Exercise >> The answer must reproduce the listing exactly, with every picture left out.

Records >>
┌────────

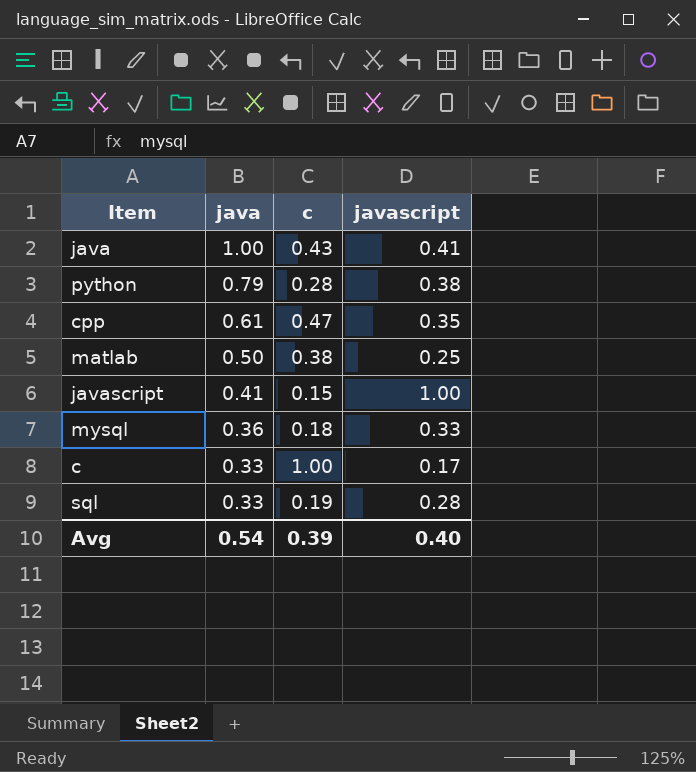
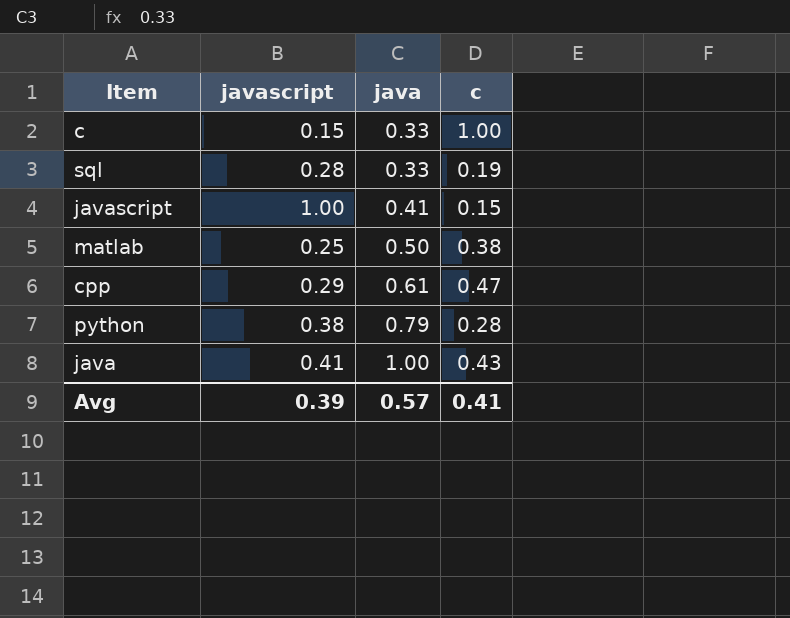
row order: java descending -> java ascending
column javascript | position: 4 -> 2
row mysql: 0.36 | 0.18 | 0.33 -> none
c | javascript: 0.17 -> 0.15
cpp | javascript: 0.35 -> 0.29
Avg | javascript: 0.40 -> 0.39
Avg | java: 0.54 -> 0.57
Avg | c: 0.39 -> 0.41

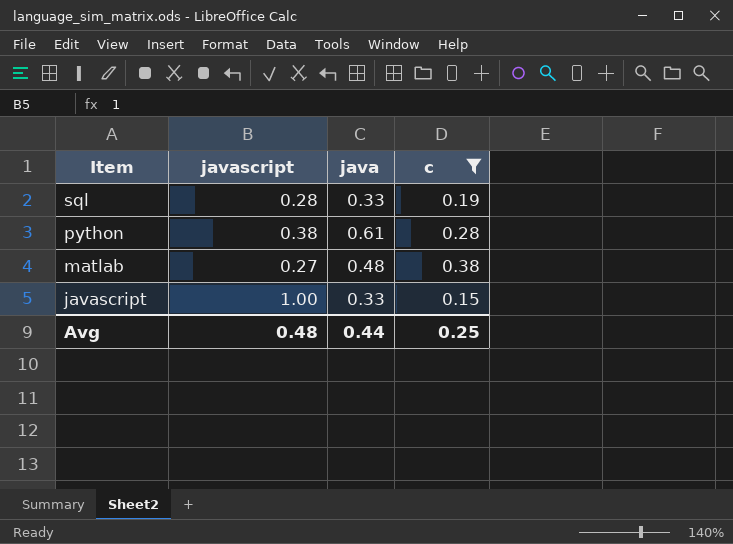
filter: none -> c <= 0.38
row order: java ascending -> Item descending
python | java: 0.79 -> 0.61
matlab | javascript: 0.25 -> 0.27
matlab | java: 0.50 -> 0.48
javascript | java: 0.41 -> 0.33
Avg | javascript: 0.39 -> 0.48
Avg | java: 0.57 -> 0.44
Avg | c: 0.41 -> 0.25

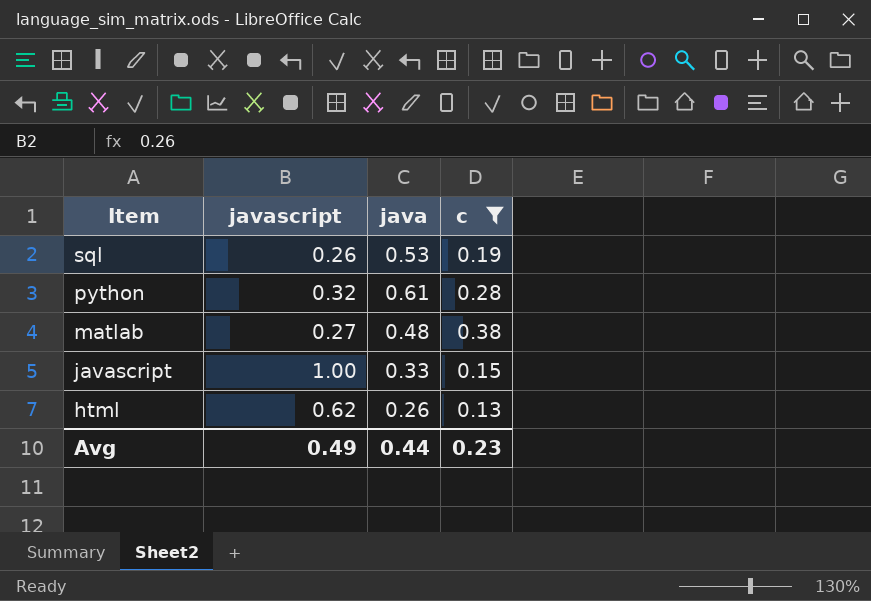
sql | javascript: 0.28 -> 0.26
sql | java: 0.33 -> 0.53
python | javascript: 0.38 -> 0.32
row html: none -> 0.62 | 0.26 | 0.13
Avg | javascript: 0.48 -> 0.49
Avg | c: 0.25 -> 0.23

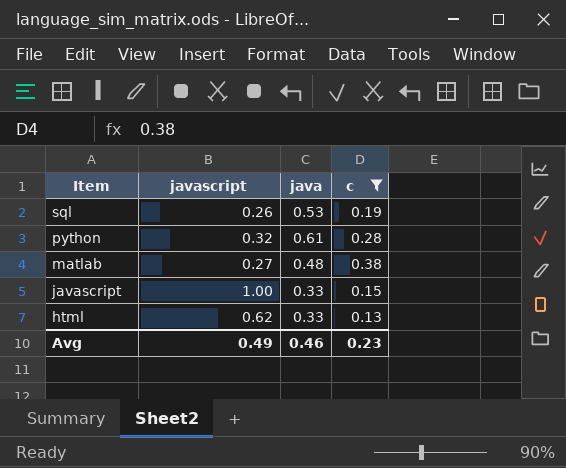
html | java: 0.26 -> 0.33
Avg | java: 0.44 -> 0.46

└────────

Result of the task >>
row order: java descending -> java ascending
column javascript | position: 4 -> 2
row mysql: 0.36 | 0.18 | 0.33 -> none
c | javascript: 0.17 -> 0.15
cpp | javascript: 0.35 -> 0.29
Avg | javascript: 0.40 -> 0.39
Avg | java: 0.54 -> 0.57
Avg | c: 0.39 -> 0.41

filter: none -> c <= 0.38
row order: java ascending -> Item descending
python | java: 0.79 -> 0.61
matlab | javascript: 0.25 -> 0.27
matlab | java: 0.50 -> 0.48
javascript | java: 0.41 -> 0.33
Avg | javascript: 0.39 -> 0.48
Avg | java: 0.57 -> 0.44
Avg | c: 0.41 -> 0.25

sql | javascript: 0.28 -> 0.26
sql | java: 0.33 -> 0.53
python | javascript: 0.38 -> 0.32
row html: none -> 0.62 | 0.26 | 0.13
Avg | javascript: 0.48 -> 0.49
Avg | c: 0.25 -> 0.23

html | java: 0.26 -> 0.33
Avg | java: 0.44 -> 0.46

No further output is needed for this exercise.